After 25 years, 620 WTMJ host Jeff Wagner retired from the Milwaukee news/talk station Friday.
During his final opening monologue, Wagner read messages from listeners wishing him well, including one that he believes bucks the notion that only older people listen to talk radio.
Jeff Wagner received a message from a 23-year-old who claimed the Milwaukee host kept him connected to the area as he went to college and worked in Washington D.C., before moving to work at the Wisconsin statehouse in Madison.
“I bring this up because I know there’s this image that’s out there that nobody under the age of 40, 50, 60 listens to talk radio and that’s just flat out not true. What we find — and one of the things that’s been most rewarding to me over the years — is the multi-generational listeners. I have lots and lots of folks who maybe started listening because their parents were listening, and they were trapped in the car with mom and dad who were listening to the Wagner program and they grew up listening to the Wagner program, and now their kids are around.”

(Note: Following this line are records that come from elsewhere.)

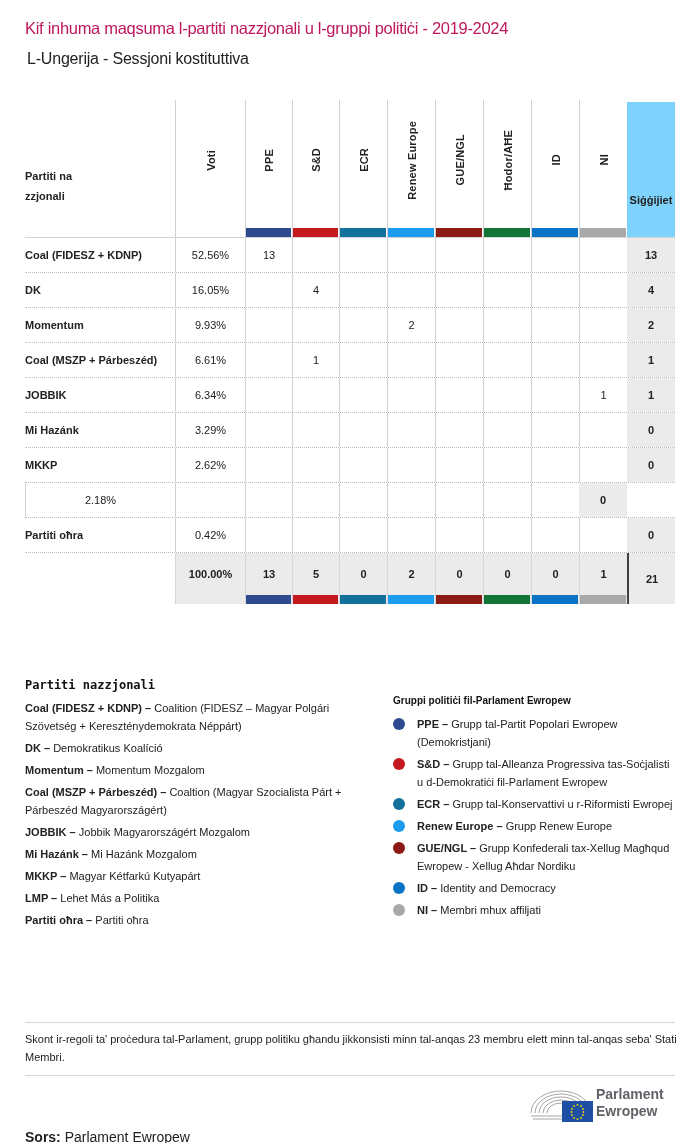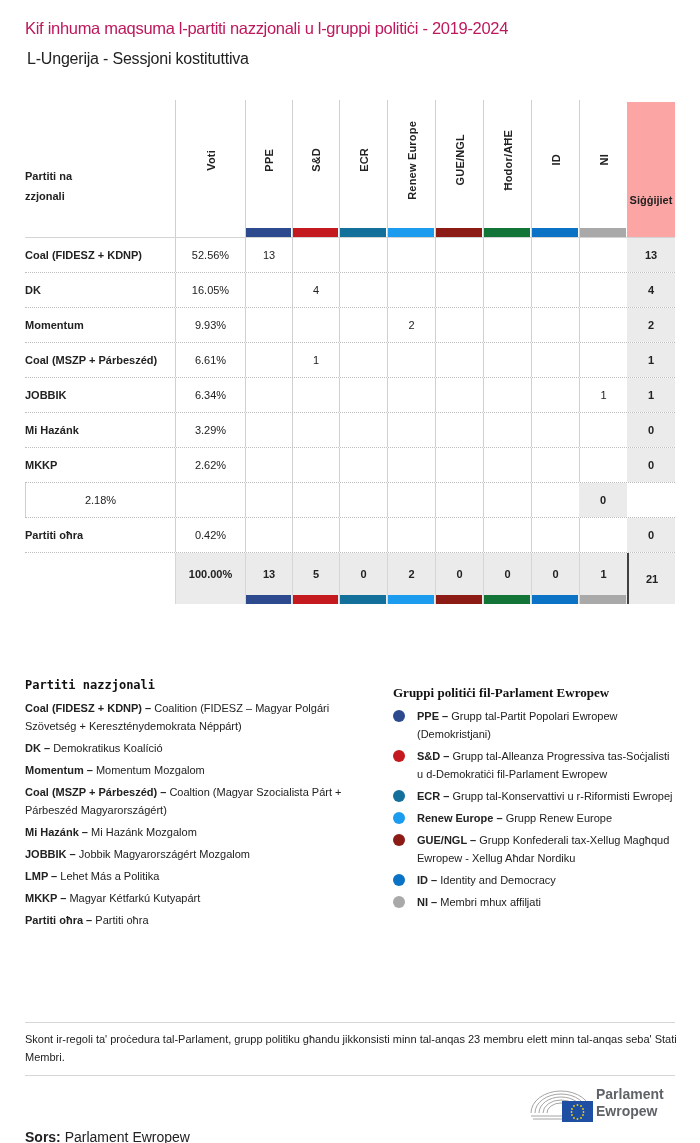--- a/index.html
+++ b/index.html
@@ -15,7 +15,7 @@
          border-bottom:1px solid #d4d4d4; }
   .hcell { position:relative; height:137px; border-left:1px solid #d0d0d0; box-sizing:border-box; }
   .hcell.first { border-left:none; }
-  .hcell.seats { background:#fca5a5; border-left:none; top:2px; height:135px; }
+  .hcell.seats { background:#7dd3fc; border-left:none; top:2px; height:135px; }
   .vlabel { position:absolute; left:0; right:0; top:0; height:120px; display:flex; align-items:center; justify-content:center; }
   .vlabel span { writing-mode:vertical-rl; transform:rotate(180deg); font-size:11px; font-weight:bold; color:#222; white-space:nowrap; letter-spacing:0.2px; }
   .hbar { position:absolute; left:0; right:1px; bottom:0; height:9px; }

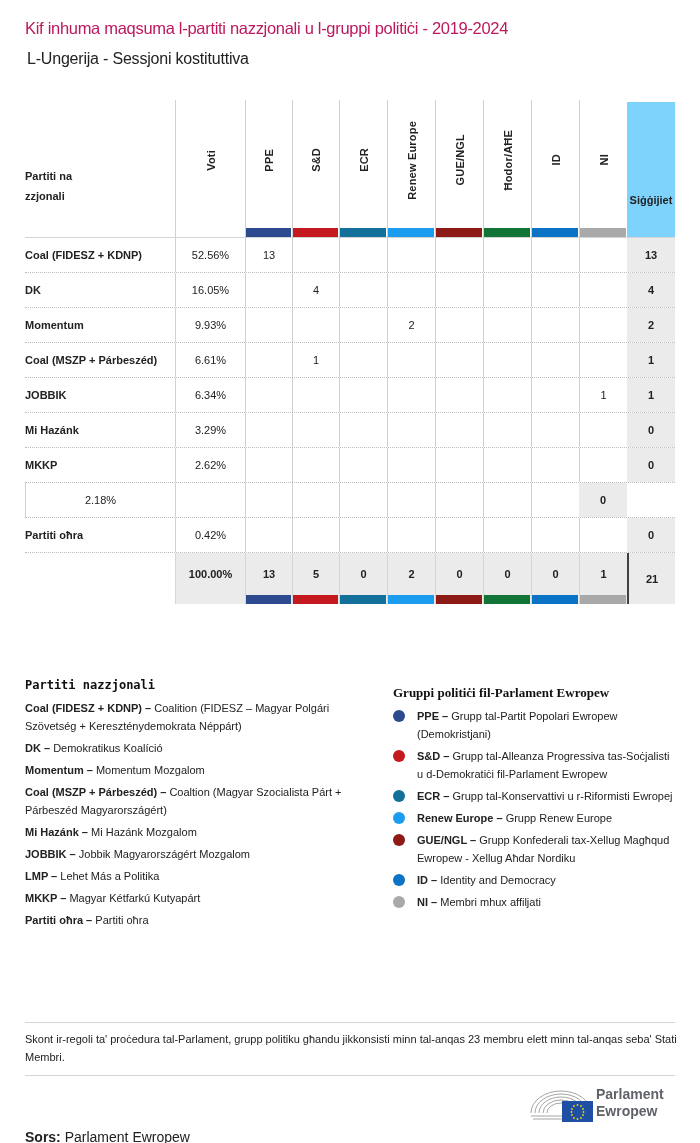--- a/index.html
+++ b/index.html
@@ -41,7 +41,7 @@
   .leg-item { font-size:11px; line-height:18px; margin-bottom:4px; color:#222; }
   .leg-item b { font-weight:bold; }
   .leg-right { position:absolute; left:393px; top:677px; width:285px; }
-  .leg-right h3 { margin:8px 0 6px 0; font-size:13px; font-weight:bold; line-height:16px; color:#111;font-family:Liberation Serif, serif; }
+  .leg-right h3 { margin:16px 0 6px 0; font-size:10px; font-weight:bold; line-height:16px; color:#111; }
   .g-item { position:relative; padding-left:24px; font-size:11px; line-height:18px; margin-bottom:4px; color:#222; }
   .dot { position:absolute; left:0; top:3px; width:12px; height:12px; border-radius:50%; }
 

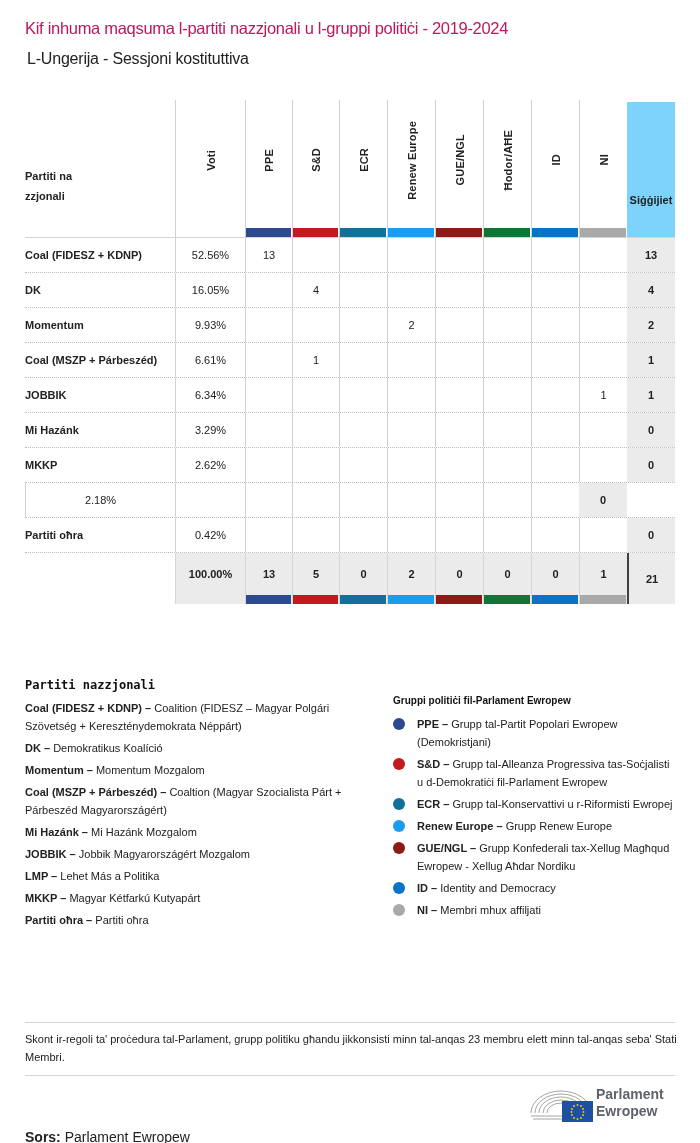--- a/index.html
+++ b/index.html
@@ -262,8 +262,8 @@
       <div class="leg-item"><b>DK –</b> <span>Demokratikus Koalíció</span></div>
       <div class="leg-item"><b>Momentum –</b> <span>Momentum Mozgalom</span></div>
       <div class="leg-item"><b>Coal (MSZP + Párbeszéd) –</b> <span>Coaltion (Magyar Szocialista Párt + Párbeszéd Magyarországért)</span></div>
+      <div class="leg-item"><b>JOBBIK –</b> <span>Jobbik Magyarországért Mozgalom</span></div>
       <div class="leg-item"><b>Mi Hazánk –</b> <span>Mi Hazánk Mozgalom</span></div>
-      <div class="leg-item"><b>JOBBIK –</b> <span>Jobbik Magyarországért Mozgalom</span></div>
       <div class="leg-item"><b>LMP –</b> <span>Lehet Más a Politika</span></div>
       <div class="leg-item"><b>MKKP –</b> <span>Magyar Kétfarkú Kutyapárt</span></div>
       <div class="leg-item"><b>Partiti oħra –</b> <span>Partiti oħra</span></div>

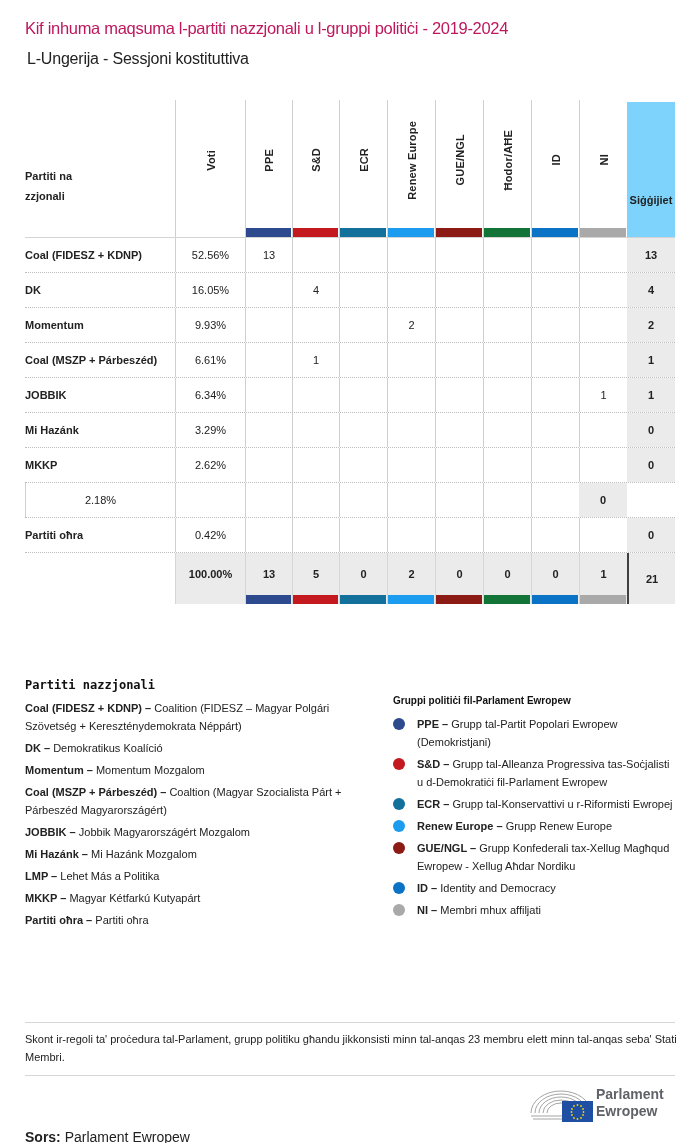--- a/index.html
+++ b/index.html
@@ -264,8 +264,8 @@
       <div class="leg-item"><b>Coal (MSZP + Párbeszéd) –</b> <span>Coaltion (Magyar Szocialista Párt + Párbeszéd Magyarországért)</span></div>
       <div class="leg-item"><b>JOBBIK –</b> <span>Jobbik Magyarországért Mozgalom</span></div>
       <div class="leg-item"><b>Mi Hazánk –</b> <span>Mi Hazánk Mozgalom</span></div>
+      <div class="leg-item"><b>MKKP –</b> <span>Magyar Kétfarkú Kutyapárt</span></div>
       <div class="leg-item"><b>LMP –</b> <span>Lehet Más a Politika</span></div>
-      <div class="leg-item"><b>MKKP –</b> <span>Magyar Kétfarkú Kutyapárt</span></div>
       <div class="leg-item"><b>Partiti oħra –</b> <span>Partiti oħra</span></div>
     </div>
 </div>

The Jeff Wagner Show host continued by noting that he’ll miss the relationship he had with his listeners and noted that’s one of the highlights of radio.
“It’s the special thing about this medium…It’s the connection that radio has. I remember as a kid, and this is before the internet was invented and things like that, I can remember sitting at home with a little transistor radio, and at night you dial up, and you’d hear these big AM stations,” said Wagner. “You’d hear voices from Cincinnati or wherever it was, and you’d hear these voices that were there and it’s this personal thing.
“I mean, you’re sitting in your bedroom and you don’t want mom and dad to hear that you’re not asleep, and you’ve got the radio up to your ear and things like that. You’d hear these voices talking about these different issues and it’s like they’re talking to you. It’s this personal relationship and I’m sorry, you don’t get that from anywhere else. TV is wonderful.
“I always say you recognize people from TV. ‘Hey, you’re that guy on Channel 4 that does the three o’clock news’. Yeah, but they know you from radio,” Wagner concluded. “To be able to make a living in my hometown, in essentially the same time slot for 25 years, has been such a blessing and it is the connection that I feel for you. And if you feel something similar, that’s just great. It’s the it’s the wonderful thing about radio.”